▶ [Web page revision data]
━━━━━━━━━━━━━━━━━━━━

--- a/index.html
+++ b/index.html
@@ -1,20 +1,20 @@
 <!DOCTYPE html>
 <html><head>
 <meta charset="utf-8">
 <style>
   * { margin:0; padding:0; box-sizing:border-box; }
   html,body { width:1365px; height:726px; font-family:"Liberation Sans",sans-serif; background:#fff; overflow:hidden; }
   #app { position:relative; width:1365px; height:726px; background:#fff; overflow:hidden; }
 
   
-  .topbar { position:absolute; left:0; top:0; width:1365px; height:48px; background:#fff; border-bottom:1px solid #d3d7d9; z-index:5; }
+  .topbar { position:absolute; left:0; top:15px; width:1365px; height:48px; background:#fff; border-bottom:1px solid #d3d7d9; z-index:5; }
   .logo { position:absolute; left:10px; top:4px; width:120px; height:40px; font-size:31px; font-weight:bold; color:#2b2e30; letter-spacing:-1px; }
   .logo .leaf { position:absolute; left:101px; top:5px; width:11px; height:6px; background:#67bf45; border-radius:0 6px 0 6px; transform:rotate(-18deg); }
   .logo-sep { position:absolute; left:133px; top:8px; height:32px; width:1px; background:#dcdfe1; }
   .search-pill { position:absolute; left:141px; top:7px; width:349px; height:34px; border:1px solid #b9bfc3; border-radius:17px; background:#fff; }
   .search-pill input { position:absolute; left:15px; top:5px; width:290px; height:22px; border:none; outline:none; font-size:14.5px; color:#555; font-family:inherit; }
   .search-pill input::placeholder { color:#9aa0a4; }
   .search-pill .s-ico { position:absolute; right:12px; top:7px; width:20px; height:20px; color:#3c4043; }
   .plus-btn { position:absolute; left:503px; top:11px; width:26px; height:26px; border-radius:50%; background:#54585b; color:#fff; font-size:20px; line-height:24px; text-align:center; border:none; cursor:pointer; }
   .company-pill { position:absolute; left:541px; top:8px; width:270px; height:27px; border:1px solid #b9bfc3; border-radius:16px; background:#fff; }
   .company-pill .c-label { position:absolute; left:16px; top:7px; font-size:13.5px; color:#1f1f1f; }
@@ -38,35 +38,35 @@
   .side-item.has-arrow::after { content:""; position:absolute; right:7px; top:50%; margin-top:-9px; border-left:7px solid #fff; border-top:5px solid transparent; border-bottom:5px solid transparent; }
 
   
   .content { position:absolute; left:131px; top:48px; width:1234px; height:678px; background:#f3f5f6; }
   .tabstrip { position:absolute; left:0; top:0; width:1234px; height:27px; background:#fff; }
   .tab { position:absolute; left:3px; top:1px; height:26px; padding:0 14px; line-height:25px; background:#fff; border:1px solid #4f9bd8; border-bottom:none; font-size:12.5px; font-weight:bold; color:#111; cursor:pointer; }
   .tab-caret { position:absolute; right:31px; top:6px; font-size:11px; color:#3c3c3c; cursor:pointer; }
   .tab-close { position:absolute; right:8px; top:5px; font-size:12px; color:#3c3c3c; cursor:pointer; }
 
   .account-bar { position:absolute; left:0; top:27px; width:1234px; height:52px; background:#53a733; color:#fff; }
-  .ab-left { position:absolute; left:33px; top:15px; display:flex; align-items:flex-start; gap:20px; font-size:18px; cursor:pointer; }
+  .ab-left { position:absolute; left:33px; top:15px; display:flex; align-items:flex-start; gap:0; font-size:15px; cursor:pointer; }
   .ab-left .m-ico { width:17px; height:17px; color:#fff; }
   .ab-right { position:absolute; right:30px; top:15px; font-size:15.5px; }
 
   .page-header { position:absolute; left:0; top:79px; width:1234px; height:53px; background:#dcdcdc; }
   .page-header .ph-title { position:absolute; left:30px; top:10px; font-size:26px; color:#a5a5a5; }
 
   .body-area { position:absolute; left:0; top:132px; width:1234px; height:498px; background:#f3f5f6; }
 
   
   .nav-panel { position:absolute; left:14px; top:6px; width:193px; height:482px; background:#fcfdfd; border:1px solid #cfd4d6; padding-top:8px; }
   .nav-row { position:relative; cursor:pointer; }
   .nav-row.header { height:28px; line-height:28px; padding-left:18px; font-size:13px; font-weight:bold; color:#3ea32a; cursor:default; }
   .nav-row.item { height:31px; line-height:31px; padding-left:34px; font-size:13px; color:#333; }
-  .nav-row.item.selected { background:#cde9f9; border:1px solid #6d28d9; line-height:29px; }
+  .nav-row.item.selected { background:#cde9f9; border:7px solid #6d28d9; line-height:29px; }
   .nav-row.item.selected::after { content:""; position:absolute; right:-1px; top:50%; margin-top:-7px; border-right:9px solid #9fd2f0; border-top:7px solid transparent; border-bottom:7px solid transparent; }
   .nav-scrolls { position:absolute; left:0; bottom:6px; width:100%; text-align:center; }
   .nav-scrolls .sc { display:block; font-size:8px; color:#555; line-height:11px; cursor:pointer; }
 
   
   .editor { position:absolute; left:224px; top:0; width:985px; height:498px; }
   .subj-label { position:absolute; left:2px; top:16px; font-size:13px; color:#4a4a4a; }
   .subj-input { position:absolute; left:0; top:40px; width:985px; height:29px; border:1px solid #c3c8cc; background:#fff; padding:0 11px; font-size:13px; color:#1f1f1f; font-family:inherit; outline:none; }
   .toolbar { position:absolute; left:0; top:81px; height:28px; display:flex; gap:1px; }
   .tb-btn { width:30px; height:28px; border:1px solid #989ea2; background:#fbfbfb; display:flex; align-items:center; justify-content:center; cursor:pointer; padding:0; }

━━━━━━━━━━━━━━━━━━━━

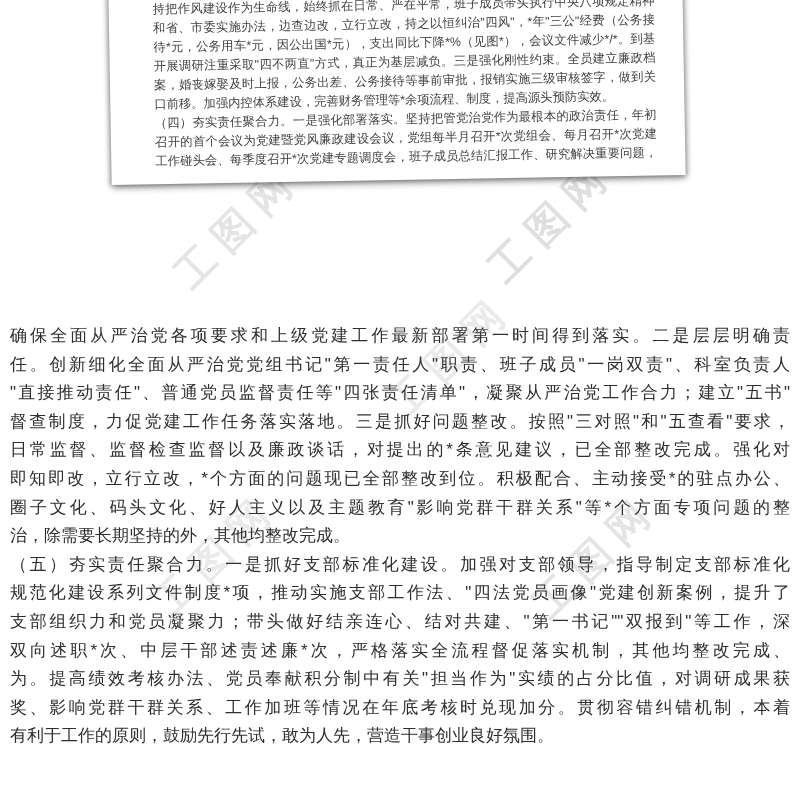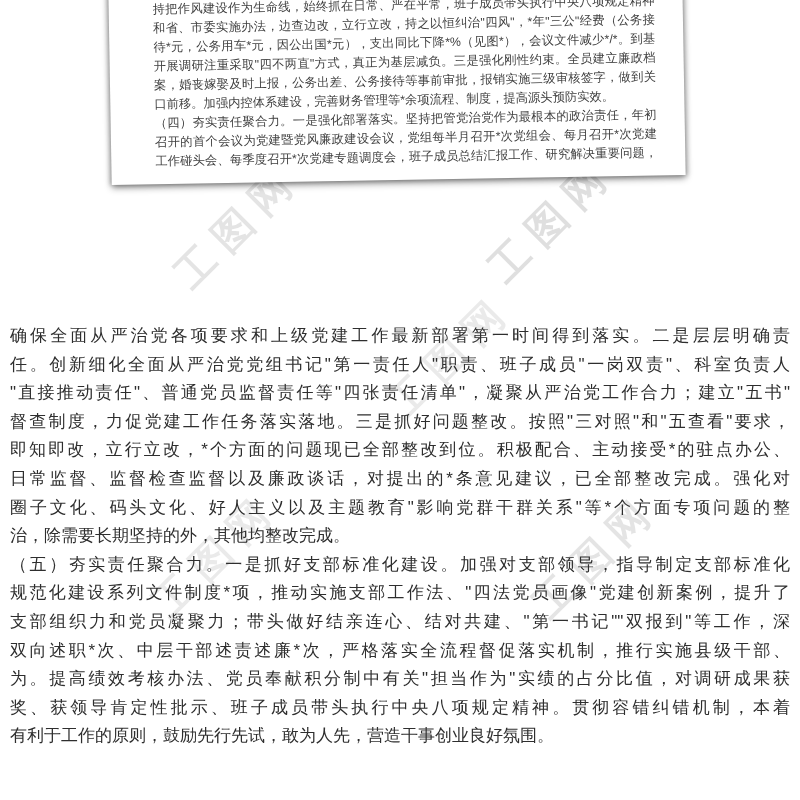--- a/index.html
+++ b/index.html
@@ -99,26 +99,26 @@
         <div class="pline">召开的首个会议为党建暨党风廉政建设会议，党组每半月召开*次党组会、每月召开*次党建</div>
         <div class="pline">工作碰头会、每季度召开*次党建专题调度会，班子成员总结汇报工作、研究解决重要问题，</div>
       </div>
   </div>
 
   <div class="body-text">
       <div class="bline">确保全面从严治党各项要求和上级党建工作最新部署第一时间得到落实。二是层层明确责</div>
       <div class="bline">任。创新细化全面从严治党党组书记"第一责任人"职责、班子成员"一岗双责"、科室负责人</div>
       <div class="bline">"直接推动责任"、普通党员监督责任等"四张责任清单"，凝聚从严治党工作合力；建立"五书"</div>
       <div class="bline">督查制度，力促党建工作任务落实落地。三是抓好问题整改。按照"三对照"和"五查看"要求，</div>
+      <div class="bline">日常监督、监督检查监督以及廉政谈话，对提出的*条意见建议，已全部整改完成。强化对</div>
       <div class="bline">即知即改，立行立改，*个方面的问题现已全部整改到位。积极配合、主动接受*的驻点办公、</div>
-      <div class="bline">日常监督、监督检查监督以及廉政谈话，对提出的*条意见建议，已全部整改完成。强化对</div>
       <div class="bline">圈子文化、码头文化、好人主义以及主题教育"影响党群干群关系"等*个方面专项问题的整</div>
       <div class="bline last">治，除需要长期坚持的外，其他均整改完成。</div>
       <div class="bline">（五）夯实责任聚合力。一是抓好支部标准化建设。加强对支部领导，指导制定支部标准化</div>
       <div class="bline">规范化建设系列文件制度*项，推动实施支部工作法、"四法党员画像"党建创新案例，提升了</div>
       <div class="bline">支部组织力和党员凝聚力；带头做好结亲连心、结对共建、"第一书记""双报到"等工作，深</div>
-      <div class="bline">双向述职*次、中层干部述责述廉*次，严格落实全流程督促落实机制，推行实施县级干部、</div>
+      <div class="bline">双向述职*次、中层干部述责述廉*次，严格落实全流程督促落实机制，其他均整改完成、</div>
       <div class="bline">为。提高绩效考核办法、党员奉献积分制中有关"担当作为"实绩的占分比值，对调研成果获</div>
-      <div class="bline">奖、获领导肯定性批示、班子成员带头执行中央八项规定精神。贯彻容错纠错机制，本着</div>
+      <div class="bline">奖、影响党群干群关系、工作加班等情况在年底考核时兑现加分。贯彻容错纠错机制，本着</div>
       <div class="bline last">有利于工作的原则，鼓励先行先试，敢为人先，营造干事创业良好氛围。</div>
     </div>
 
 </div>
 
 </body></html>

━━━━━━━━━━━━━━━━━━━━

▶ [WHAT TO DO] The answer is the lines above between the line holding "height:28px; line-height:28px; padding-left:18px;" and the line holding "position:absolute; left:2px; top:16px;", inclusive, each written out exactly, and no others.

▶ [ANSWER SECTION]
   .nav-row.header { height:28px; line-height:28px; padding-left:18px; font-size:13px; font-weight:bold; color:#3ea32a; cursor:default; }
   .nav-row.item { height:31px; line-height:31px; padding-left:34px; font-size:13px; color:#333; }
-  .nav-row.item.selected { background:#cde9f9; border:1px solid #6d28d9; line-height:29px; }
+  .nav-row.item.selected { background:#cde9f9; border:7px solid #6d28d9; line-height:29px; }
   .nav-row.item.selected::after { content:""; position:absolute; right:-1px; top:50%; margin-top:-7px; border-right:9px solid #9fd2f0; border-top:7px solid transparent; border-bottom:7px solid transparent; }
   .nav-scrolls { position:absolute; left:0; bottom:6px; width:100%; text-align:center; }
   .nav-scrolls .sc { display:block; font-size:8px; color:#555; line-height:11px; cursor:pointer; }
 
   
   .editor { position:absolute; left:224px; top:0; width:985px; height:498px; }
   .subj-label { position:absolute; left:2px; top:16px; font-size:13px; color:#4a4a4a; }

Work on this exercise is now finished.